===== The data =====

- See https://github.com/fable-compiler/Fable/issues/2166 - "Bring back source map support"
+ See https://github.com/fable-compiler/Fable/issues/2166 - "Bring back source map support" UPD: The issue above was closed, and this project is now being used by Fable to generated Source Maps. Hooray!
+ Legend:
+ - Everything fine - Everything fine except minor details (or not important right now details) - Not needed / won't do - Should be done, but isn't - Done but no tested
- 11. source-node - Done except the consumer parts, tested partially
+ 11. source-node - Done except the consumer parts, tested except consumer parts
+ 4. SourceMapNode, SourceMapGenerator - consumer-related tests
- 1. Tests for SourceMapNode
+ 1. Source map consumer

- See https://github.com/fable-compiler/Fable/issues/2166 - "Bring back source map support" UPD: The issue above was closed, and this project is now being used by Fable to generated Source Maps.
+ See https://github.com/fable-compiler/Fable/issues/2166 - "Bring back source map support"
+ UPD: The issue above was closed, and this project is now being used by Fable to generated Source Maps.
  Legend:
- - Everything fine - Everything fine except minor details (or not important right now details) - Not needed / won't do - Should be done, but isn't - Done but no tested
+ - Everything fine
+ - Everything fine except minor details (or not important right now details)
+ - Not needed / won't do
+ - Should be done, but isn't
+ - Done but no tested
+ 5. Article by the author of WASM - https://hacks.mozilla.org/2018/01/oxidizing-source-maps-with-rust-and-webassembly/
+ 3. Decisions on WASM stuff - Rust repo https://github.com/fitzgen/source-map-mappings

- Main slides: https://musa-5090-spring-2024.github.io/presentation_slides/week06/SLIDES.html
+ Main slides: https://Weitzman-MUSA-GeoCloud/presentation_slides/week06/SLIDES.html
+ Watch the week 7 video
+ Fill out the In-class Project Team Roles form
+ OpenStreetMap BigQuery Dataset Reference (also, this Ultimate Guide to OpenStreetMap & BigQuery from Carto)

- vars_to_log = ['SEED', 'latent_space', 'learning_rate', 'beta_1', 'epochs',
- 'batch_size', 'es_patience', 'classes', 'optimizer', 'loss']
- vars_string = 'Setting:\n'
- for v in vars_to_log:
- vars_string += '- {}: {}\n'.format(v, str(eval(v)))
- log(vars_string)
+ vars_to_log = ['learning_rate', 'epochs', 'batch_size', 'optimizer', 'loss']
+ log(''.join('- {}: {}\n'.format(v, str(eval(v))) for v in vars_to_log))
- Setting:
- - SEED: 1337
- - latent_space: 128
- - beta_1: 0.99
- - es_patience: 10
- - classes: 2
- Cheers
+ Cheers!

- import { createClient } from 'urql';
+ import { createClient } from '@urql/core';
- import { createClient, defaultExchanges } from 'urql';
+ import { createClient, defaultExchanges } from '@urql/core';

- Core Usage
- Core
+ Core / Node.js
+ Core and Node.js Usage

=====

What you will do
Copy each line holding the word "loss" from the listing above.

Answer to this problem
- 'batch_size', 'es_patience', 'classes', 'optimizer', 'loss']
+ vars_to_log = ['learning_rate', 'epochs', 'batch_size', 'optimizer', 'loss']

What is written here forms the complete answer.